THE ROAD TO BUGATTI   £175,400   

Welcome to Lotus suggested systems 2024. I first wrote a similar article back in 2017 and it proved very popular. Since then technology, products and prices have changed dramatically. Given that this hobby of ours is all about finding magically synergistic combinations, creating beautiful alchemy with a carefully curated recipe of differing products, a new and updated version of suggested systems would not go amiss. This time around though I would like to photograph and explore each setup for real; no easy or quick task in itself. As a result I will be publishing each suggested system in isolation when time permits, and then at some stage, conflate them all into one master article. I hope you enjoy the results.

We begin with our most popular and most important system of the last 2 years. This is not an easy system to describe, in part because its simplicity, its modest specification, two box form factor and indeed its price tag so completely belie its astonishing level of sound quality. Most of this system came about because of trickle down technology from Tidal’s highly ambitious Bugatti project, the factory’s no holds barred multi million pound effort to build the very best hifi system they could for the world’s number one manufacturer of hypercars. So an appreciation of that project will help to describe what we have here.

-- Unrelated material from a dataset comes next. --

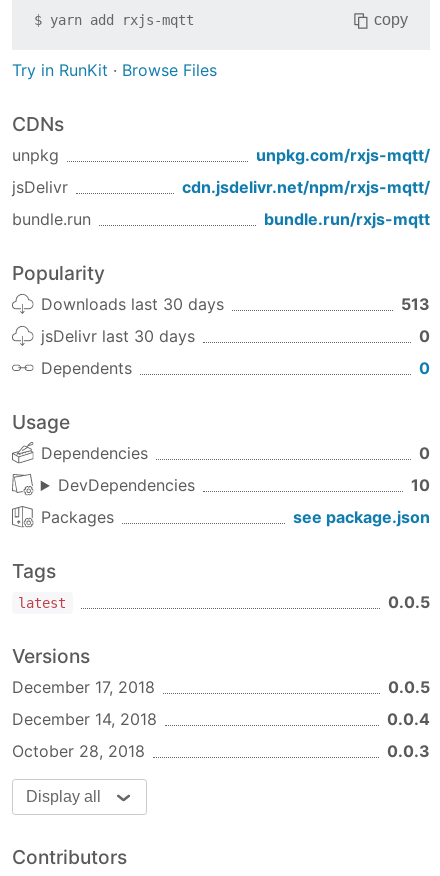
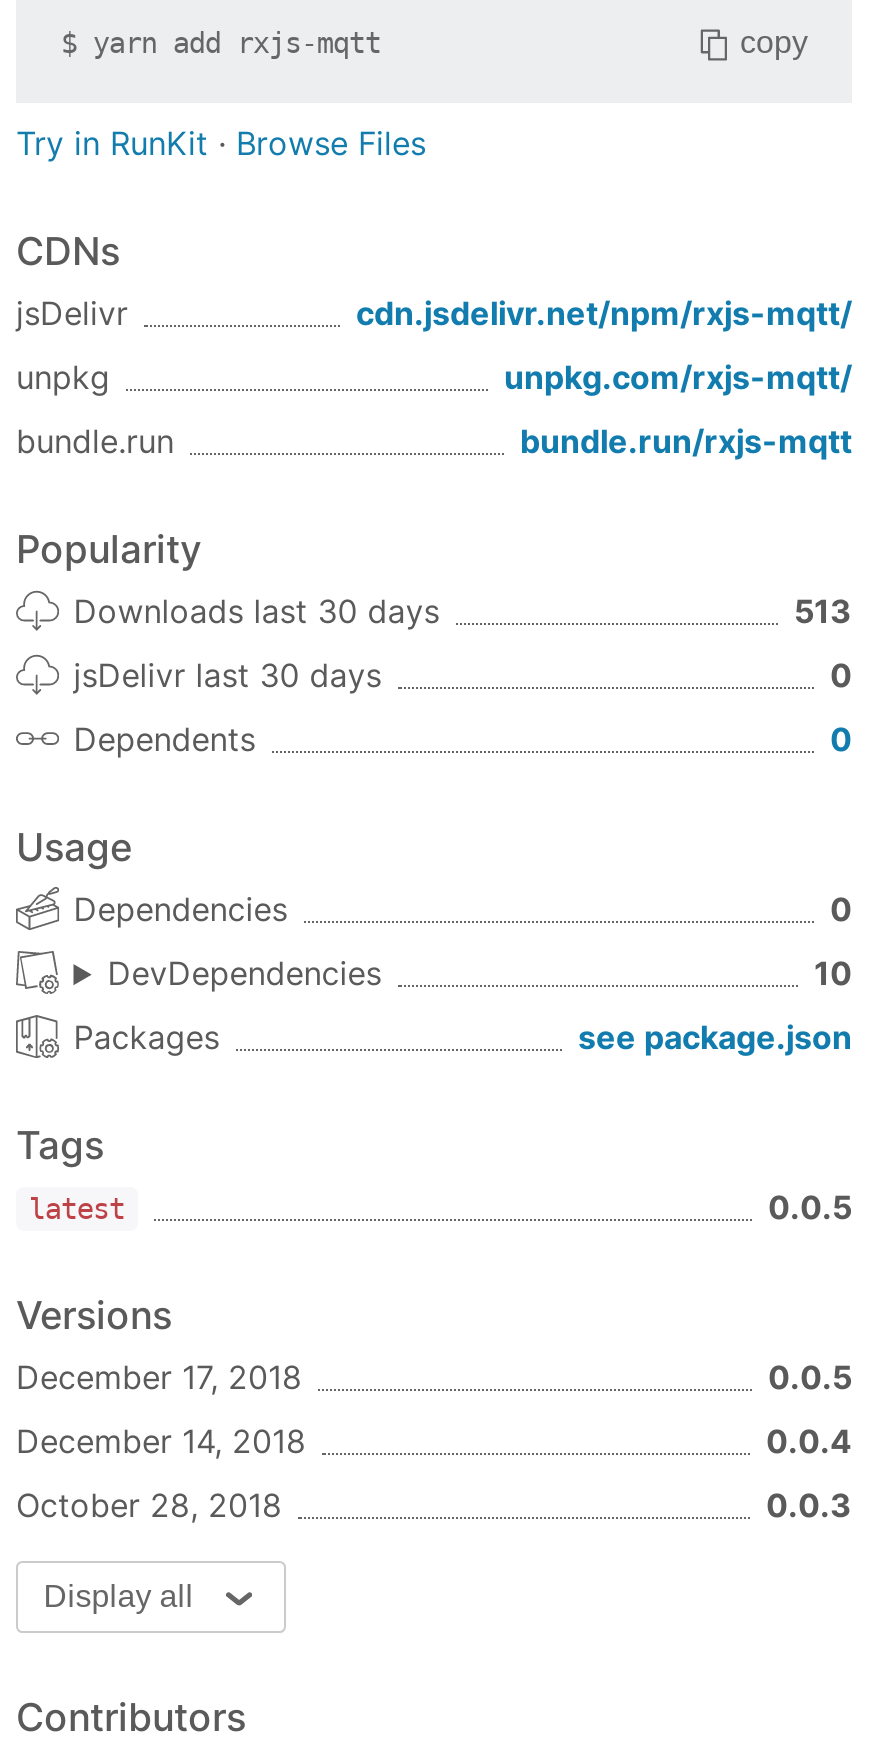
moved down: unpkg | unpkg.com/rxjs-mqtt/

moved up: jsDelivr | cdn.jsdelivr.net/npm/rxjs-mqtt/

First a few facts to set the stage. This system (except combined with the Contriva loudspeakers which in pure quality terms are really the same as the Piano) would have been nominated as Parttimeaudiophile’s best system of the entire Munich High End show in June 2023, had it not been for the flagship Tidal for Bugatti system also being present; so he awarded it second best sound of show. If you have ever been to the Munich event, you will understand that that alone is a fairly alarming revelation given the complexity, cost and elaborateness of most of the big hitter rooms there every year. Two slimline boxes, one XLR, a 12kg class D amplifier, best sound of the biggest Hifi show on the planet, bar the Bugatti system which was sitting in the far end of the very same room. Other publications of course have since heaped similar accolades on both these setups, a few of which have been linked to from my News section.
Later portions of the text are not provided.